In view of the uncertainties, the Manager decided on the retention of 10% of amount available for distribution for Q4 FY2020.

Question #2: Are there any timeline which the management is looking at to return the retained distributions back to unitholders?

Response: The Manager has been retaining part of the amount available for distribution in view of uncertainties arising from prolonged COVID-19 pandemic globally and for general working capital purpose. The amount distributed is still no less than 90% of distributable income, which is in line with EC World REIT’s distribution policy.

Depending on the pandemic and its impact globally, the Manager will assess the situation accordingly.

Question #3: In the REIT’s most recent results presentation, it was noted that the average term to debt maturity was 1.6 years, but there’s no elaboration on the percentage of debts due in the respective financial years ahead. Can the management provide more detail on that?

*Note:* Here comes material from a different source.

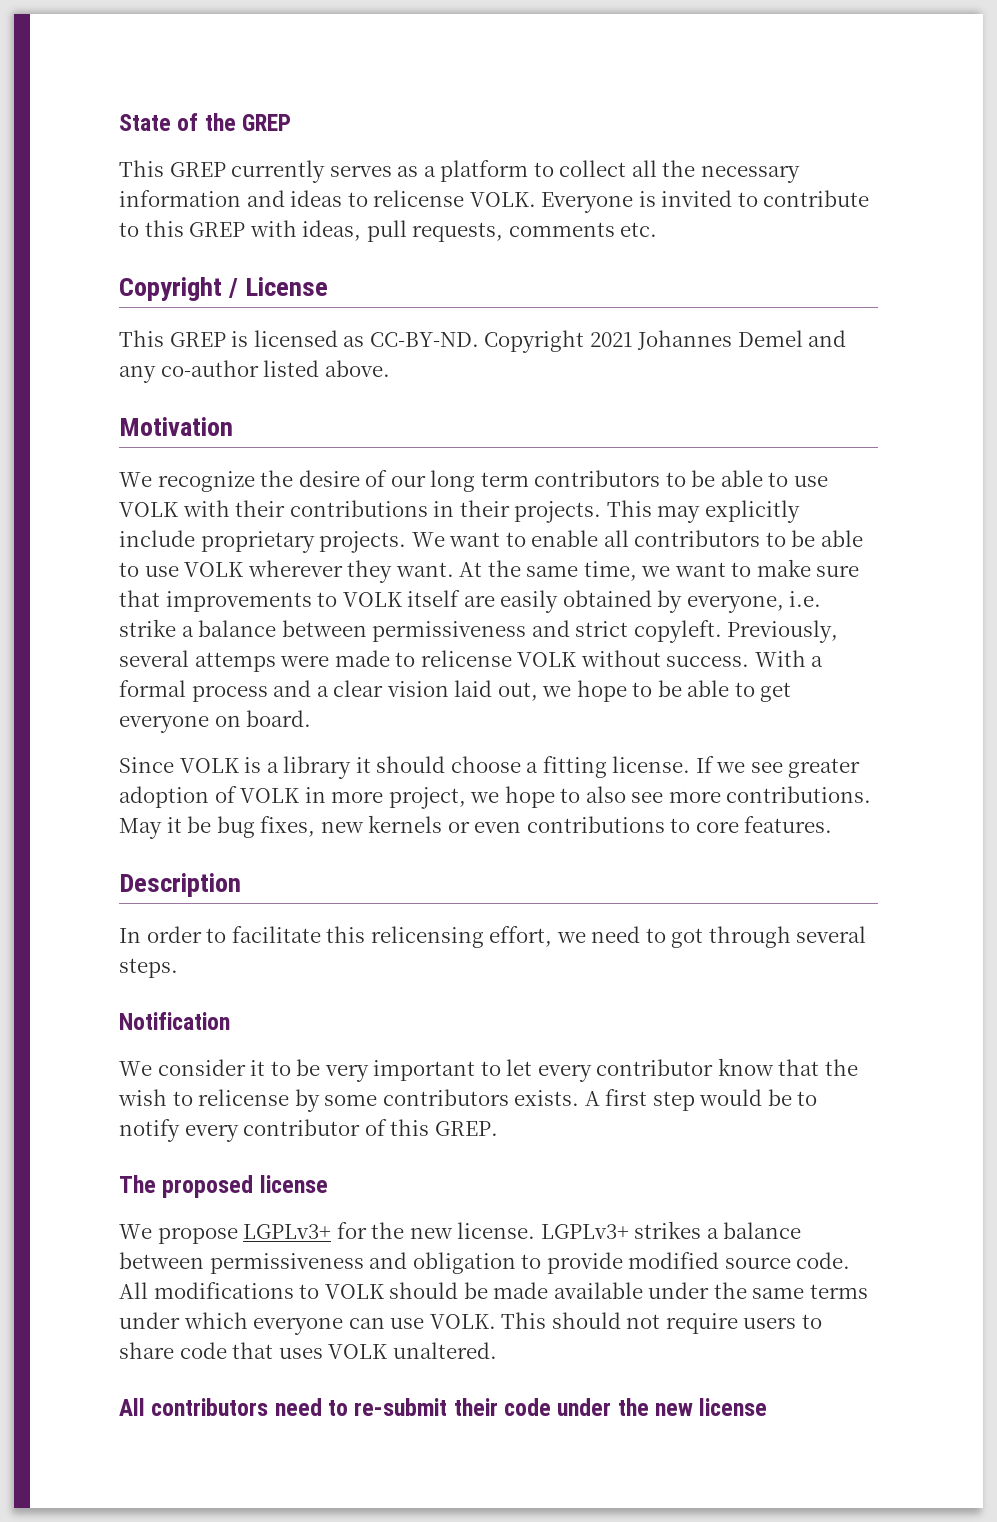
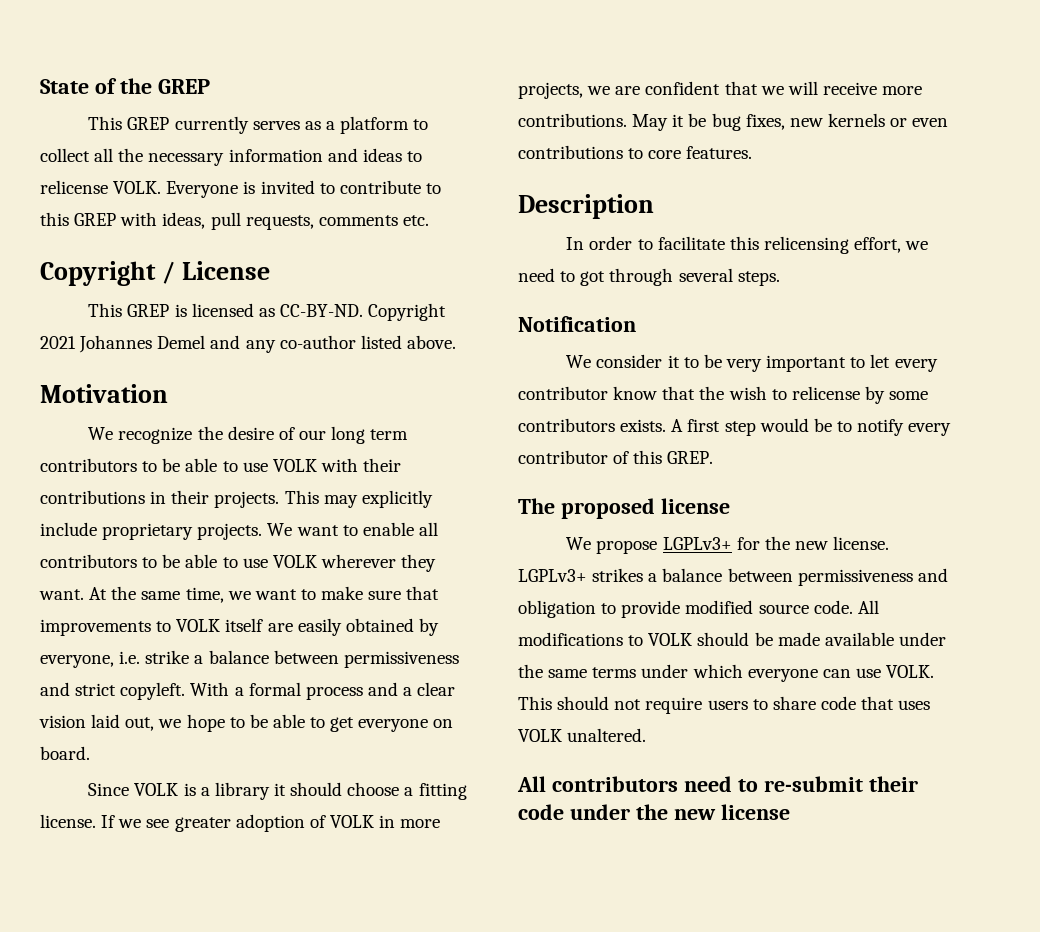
[727,620,839,643] [119,650,750,672] Previously, several attemps were made to relicense VOLK without success. -> (186, 691) none
[388,786,664,809] project, we hope to also see -> [518,81,877,99] projects, we are confident that we will receive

Response: The relevant debt maturity grouping profile can be found under “Liquidity Risk Disclosure” on page 111 of FY2020 Annual Report.

As at 31 December 2020, EC World REIT’s debt instruments comprise:

a) Onshore Facility comprising a 3-year RMB1,018 million (S$206.0 million) and 10-year RMB77.0 million (S$15.6 million) secured loan facility;

b) Offshore Facility comprising a 3-year S$305.6 million and US$86.8 million (S$114.8 million) secured term loan facility; and

c) Revolving Credit Facilities. The 3-year Onshore and Offshore Facility are due in mid-2022. The Manager is liaising with the banks to refinance the loans.

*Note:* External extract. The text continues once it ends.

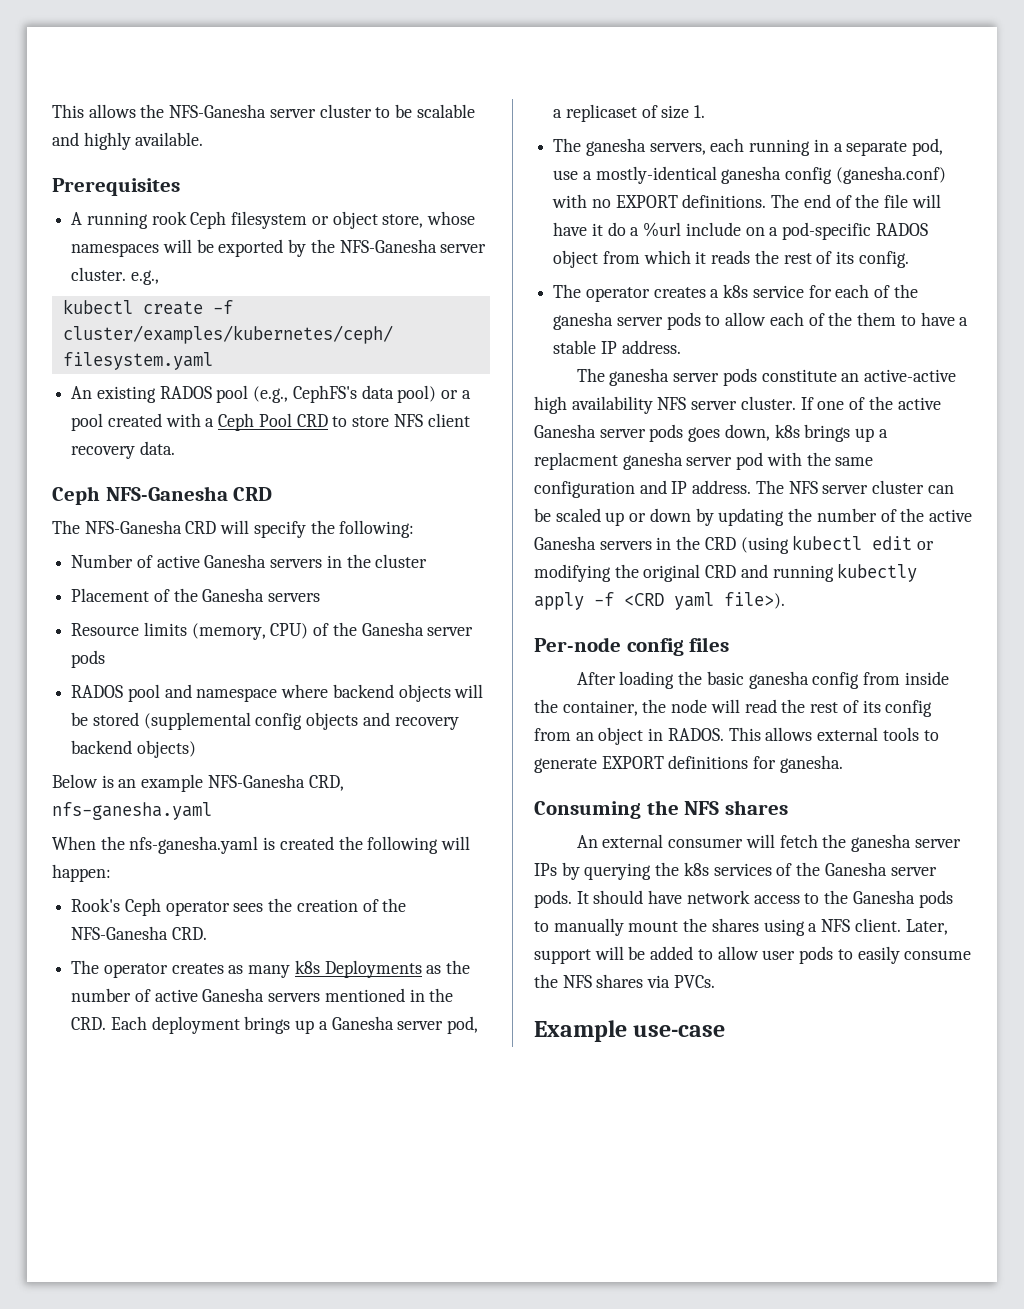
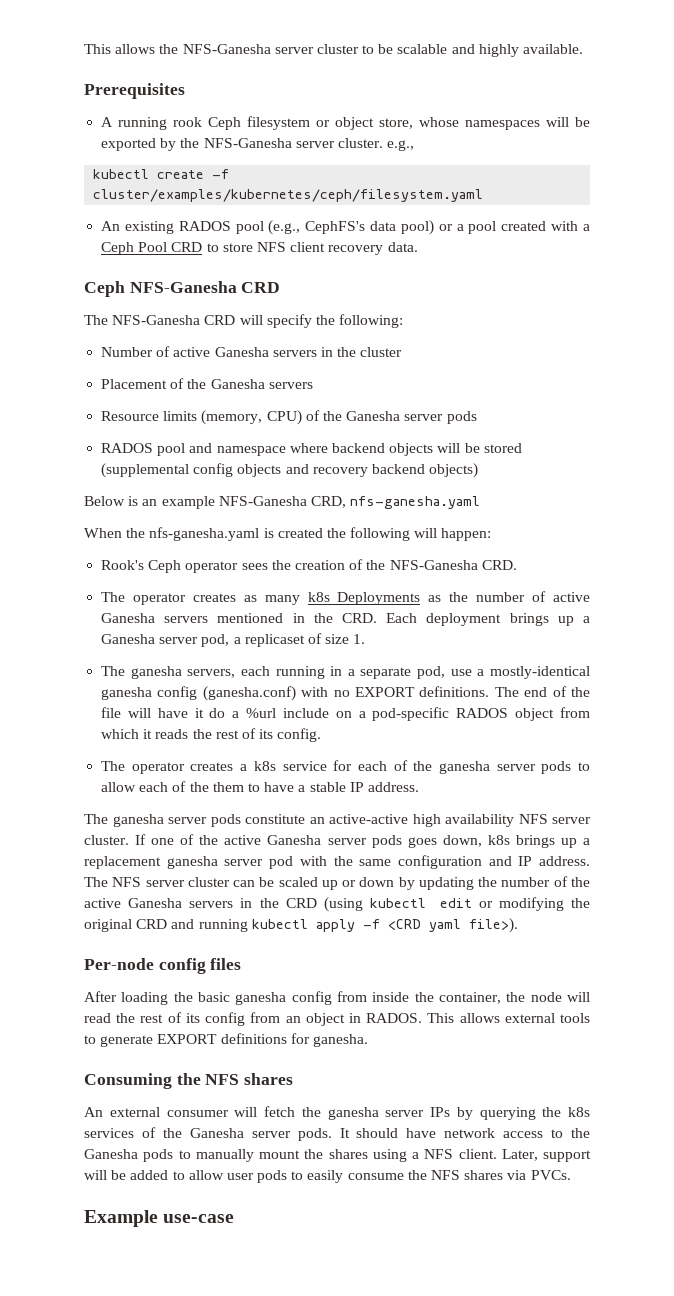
[534,452,618,470] replacment -> [84,856,161,869] replacement
[837,563,918,582] kubectly -> [251,919,308,929] kubectl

The Revolving Credit Facilities generally have maturity of less than a year and will be repaid/rolled over at maturity.

Question #4: I note that the interest coverage ratio as at 31 December 2020 was just 2.62x – at this ratio, its among the lowest in S-REITs. May I know if the management have any plans in place to improve on this particular statistic?

Response: The interest coverage ratio has been adversely impacted by the rental rebates given to tenants in April 2020. For the three months period ended 31 December 2020, the interest coverage ratio has improved to 2.85x.

Related Documents

Disclaimer: At the time of writing, I am a unitholder of EC World REIT.